Version difference data
────────────────────
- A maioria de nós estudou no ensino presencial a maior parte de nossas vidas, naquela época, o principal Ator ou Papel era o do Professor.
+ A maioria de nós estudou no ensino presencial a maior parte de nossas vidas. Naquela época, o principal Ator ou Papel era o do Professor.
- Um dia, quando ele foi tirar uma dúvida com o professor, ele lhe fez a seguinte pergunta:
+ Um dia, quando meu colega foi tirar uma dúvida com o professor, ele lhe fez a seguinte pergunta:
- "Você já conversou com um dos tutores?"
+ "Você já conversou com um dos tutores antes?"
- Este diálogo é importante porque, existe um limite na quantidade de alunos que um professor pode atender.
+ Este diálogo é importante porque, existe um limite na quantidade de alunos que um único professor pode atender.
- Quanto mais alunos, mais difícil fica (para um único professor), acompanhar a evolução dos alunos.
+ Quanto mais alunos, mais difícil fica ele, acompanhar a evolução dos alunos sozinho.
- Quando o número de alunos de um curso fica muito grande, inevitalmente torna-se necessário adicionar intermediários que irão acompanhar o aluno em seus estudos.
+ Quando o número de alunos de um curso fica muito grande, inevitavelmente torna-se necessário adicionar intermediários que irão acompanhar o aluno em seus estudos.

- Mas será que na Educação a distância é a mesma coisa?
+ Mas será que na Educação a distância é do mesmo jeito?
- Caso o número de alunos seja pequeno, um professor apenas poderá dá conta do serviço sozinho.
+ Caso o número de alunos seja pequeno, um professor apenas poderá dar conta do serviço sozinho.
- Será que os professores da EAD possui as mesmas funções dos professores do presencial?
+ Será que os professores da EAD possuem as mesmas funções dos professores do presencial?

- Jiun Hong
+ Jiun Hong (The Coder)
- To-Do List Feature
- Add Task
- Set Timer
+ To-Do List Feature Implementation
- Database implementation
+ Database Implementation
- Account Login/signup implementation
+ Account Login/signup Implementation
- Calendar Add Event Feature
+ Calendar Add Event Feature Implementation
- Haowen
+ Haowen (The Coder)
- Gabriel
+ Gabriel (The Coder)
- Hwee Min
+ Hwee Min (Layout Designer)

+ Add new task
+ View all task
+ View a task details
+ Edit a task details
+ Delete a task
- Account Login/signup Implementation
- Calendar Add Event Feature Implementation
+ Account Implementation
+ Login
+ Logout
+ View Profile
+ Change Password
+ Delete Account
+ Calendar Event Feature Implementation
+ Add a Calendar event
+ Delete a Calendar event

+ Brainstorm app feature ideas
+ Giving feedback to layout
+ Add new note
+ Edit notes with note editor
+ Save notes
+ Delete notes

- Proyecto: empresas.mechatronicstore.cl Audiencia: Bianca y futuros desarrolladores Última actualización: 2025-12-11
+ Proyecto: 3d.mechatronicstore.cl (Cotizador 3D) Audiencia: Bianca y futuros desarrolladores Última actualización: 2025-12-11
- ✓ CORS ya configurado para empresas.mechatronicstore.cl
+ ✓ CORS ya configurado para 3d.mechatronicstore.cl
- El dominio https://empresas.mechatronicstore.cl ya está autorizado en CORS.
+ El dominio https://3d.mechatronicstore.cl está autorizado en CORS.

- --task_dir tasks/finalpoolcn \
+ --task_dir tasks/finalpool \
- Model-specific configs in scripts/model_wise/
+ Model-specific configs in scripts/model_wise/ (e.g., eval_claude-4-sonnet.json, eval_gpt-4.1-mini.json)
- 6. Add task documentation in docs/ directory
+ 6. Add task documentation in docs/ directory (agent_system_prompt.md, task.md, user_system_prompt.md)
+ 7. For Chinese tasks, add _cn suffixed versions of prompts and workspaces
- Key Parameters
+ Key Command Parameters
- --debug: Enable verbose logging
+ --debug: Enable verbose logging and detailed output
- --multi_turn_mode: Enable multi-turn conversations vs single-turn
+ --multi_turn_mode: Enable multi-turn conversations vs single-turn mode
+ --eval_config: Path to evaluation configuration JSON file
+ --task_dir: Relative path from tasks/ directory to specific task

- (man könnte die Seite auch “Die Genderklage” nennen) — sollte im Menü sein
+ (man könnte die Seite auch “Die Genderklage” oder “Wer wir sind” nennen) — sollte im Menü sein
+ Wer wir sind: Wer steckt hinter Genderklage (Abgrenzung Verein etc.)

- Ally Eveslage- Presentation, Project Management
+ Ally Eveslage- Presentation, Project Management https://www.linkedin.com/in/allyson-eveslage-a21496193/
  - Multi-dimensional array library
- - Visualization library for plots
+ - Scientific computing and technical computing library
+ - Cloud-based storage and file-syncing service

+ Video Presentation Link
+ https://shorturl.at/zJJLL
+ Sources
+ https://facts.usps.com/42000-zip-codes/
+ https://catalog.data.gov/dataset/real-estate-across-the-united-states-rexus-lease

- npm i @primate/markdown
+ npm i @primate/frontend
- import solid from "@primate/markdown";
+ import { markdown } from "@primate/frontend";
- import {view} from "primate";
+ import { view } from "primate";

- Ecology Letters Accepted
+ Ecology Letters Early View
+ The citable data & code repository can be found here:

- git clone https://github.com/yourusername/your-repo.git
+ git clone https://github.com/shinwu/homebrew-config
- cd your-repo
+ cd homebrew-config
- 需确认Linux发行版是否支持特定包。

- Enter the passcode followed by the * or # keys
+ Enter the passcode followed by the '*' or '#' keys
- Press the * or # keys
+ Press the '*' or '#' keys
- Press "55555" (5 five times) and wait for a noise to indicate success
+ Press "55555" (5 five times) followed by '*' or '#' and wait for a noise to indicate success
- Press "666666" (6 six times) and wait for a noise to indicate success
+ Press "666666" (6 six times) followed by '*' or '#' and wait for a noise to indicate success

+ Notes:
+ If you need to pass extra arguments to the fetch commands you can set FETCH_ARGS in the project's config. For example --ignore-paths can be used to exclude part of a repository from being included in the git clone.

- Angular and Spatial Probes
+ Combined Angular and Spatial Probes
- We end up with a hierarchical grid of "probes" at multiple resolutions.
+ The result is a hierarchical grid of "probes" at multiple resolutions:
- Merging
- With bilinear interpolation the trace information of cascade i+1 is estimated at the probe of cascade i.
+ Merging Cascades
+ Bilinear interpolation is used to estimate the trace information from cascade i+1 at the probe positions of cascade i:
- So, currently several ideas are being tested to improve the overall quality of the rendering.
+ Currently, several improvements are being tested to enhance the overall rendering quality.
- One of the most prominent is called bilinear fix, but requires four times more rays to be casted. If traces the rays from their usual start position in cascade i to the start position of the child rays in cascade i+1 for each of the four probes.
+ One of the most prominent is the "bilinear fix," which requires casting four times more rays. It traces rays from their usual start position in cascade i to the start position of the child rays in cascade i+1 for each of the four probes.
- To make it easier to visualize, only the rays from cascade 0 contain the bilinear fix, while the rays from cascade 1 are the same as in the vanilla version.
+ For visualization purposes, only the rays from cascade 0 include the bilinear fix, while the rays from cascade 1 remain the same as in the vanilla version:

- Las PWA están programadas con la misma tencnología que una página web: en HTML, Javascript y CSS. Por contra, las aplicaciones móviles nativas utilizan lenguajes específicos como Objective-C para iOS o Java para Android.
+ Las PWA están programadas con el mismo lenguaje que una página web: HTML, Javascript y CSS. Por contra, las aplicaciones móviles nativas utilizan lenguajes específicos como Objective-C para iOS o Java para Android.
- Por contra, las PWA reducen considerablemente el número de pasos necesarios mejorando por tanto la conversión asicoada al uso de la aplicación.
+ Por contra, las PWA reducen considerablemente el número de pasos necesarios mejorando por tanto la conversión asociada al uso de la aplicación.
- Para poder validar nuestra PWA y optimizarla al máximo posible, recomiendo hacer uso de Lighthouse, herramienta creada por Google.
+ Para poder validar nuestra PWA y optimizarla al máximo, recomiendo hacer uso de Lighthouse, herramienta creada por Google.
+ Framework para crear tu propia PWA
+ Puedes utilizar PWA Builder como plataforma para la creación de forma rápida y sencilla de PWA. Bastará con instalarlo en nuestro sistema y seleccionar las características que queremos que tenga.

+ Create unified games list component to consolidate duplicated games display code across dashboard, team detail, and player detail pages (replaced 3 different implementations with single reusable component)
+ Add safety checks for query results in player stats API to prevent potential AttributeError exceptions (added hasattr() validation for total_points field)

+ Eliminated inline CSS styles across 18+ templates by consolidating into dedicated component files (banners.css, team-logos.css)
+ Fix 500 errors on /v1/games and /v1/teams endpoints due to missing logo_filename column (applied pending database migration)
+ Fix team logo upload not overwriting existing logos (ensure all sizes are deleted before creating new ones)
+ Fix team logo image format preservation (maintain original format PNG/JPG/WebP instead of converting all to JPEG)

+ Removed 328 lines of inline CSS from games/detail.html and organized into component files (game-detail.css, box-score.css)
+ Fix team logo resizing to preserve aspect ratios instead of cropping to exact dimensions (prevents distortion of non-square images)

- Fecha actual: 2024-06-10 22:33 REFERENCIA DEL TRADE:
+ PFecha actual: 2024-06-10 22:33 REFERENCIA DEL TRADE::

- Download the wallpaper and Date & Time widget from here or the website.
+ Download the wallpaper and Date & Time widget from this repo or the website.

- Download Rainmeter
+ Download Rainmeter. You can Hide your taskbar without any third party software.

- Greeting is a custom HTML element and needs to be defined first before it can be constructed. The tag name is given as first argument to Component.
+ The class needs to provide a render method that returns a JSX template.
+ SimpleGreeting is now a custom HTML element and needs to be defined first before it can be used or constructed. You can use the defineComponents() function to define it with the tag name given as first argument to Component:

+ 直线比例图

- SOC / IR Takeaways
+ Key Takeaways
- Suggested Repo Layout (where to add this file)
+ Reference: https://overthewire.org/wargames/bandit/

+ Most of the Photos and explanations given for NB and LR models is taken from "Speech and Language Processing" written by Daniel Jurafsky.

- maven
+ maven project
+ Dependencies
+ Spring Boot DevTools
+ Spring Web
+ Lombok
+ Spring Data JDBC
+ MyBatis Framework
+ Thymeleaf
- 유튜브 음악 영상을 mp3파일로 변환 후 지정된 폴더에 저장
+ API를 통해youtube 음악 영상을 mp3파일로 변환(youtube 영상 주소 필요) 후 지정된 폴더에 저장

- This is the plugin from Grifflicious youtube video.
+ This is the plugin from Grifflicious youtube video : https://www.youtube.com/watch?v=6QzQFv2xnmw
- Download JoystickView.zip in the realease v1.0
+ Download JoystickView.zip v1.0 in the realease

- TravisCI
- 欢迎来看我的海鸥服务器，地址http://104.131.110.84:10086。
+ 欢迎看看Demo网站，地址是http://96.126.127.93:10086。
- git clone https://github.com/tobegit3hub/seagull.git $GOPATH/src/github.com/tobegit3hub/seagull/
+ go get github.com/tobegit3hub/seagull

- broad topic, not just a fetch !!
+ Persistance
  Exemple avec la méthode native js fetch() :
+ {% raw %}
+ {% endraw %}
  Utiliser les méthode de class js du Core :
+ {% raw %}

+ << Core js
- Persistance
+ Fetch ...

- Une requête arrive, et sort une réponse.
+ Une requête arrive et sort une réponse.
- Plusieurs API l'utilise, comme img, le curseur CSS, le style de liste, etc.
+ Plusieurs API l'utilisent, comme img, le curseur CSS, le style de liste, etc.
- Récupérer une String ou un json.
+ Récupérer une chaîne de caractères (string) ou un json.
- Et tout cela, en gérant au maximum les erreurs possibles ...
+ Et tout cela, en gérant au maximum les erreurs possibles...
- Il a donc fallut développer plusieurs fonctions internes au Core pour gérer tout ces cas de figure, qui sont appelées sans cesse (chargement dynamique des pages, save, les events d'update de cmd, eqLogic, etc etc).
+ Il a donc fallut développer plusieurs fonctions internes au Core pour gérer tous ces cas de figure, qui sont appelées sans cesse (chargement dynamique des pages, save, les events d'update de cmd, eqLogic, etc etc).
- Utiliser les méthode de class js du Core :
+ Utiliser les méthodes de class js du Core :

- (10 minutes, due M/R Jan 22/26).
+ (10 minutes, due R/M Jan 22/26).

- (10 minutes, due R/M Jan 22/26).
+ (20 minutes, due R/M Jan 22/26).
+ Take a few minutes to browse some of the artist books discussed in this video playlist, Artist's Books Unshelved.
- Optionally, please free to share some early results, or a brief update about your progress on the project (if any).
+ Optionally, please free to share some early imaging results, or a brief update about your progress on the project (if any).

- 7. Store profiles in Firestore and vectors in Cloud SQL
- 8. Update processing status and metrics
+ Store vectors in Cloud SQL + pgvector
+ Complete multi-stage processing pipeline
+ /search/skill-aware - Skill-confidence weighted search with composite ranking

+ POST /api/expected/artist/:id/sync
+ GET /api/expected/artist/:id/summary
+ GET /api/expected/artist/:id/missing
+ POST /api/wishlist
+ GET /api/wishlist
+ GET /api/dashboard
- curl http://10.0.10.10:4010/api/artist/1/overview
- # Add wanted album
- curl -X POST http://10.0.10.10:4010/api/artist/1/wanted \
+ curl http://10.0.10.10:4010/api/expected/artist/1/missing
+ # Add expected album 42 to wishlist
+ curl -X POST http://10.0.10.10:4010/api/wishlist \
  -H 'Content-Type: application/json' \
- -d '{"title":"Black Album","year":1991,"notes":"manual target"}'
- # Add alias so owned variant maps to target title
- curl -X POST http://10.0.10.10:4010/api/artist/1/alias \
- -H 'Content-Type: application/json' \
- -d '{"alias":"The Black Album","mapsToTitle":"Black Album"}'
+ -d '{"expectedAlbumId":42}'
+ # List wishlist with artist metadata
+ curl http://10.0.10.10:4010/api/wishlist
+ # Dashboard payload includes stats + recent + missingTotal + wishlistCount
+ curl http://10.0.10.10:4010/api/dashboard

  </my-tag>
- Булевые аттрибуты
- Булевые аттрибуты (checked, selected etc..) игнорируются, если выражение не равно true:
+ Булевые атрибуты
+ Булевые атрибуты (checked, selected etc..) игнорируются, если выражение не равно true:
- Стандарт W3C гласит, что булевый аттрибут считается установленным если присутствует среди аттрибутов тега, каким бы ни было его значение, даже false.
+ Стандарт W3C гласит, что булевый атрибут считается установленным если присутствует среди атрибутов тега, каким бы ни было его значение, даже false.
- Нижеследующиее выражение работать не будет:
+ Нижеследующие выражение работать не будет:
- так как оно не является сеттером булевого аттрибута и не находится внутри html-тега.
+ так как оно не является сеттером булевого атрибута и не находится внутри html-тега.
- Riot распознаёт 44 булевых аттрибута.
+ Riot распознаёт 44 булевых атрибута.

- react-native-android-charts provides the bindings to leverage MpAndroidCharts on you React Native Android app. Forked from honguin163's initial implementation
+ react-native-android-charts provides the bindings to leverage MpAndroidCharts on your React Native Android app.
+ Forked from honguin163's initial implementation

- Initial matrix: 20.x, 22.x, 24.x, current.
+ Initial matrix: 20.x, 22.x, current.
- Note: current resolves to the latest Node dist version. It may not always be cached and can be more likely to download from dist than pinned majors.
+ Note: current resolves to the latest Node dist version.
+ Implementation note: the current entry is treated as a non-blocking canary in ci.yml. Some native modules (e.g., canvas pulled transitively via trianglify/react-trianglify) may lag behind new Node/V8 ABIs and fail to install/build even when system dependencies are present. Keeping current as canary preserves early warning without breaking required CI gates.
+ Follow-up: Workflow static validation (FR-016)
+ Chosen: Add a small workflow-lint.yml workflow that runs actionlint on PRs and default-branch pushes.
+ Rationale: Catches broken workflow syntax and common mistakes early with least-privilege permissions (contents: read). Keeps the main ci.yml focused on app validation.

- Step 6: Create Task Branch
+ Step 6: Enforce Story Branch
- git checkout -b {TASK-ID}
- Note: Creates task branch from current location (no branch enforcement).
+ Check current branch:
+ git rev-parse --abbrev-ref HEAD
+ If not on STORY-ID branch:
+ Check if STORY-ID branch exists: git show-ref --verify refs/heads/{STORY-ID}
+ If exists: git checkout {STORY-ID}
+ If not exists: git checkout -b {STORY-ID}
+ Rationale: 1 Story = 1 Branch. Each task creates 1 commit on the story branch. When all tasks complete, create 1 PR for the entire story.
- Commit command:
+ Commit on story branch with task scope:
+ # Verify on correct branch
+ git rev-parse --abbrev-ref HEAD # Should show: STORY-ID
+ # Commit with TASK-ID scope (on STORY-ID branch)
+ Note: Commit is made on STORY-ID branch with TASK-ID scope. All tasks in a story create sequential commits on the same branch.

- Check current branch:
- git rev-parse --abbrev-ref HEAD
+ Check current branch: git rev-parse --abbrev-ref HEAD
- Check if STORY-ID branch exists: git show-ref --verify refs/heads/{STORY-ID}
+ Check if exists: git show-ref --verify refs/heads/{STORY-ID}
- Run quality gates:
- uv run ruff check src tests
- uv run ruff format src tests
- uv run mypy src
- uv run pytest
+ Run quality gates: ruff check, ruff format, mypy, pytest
────────────────────
Lines above that include the string "overall" need to be copied.

- _Answer below_:
- So, currently several ideas are being tested to improve the overall quality of the rendering.
+ Currently, several improvements are being tested to enhance the overall rendering quality.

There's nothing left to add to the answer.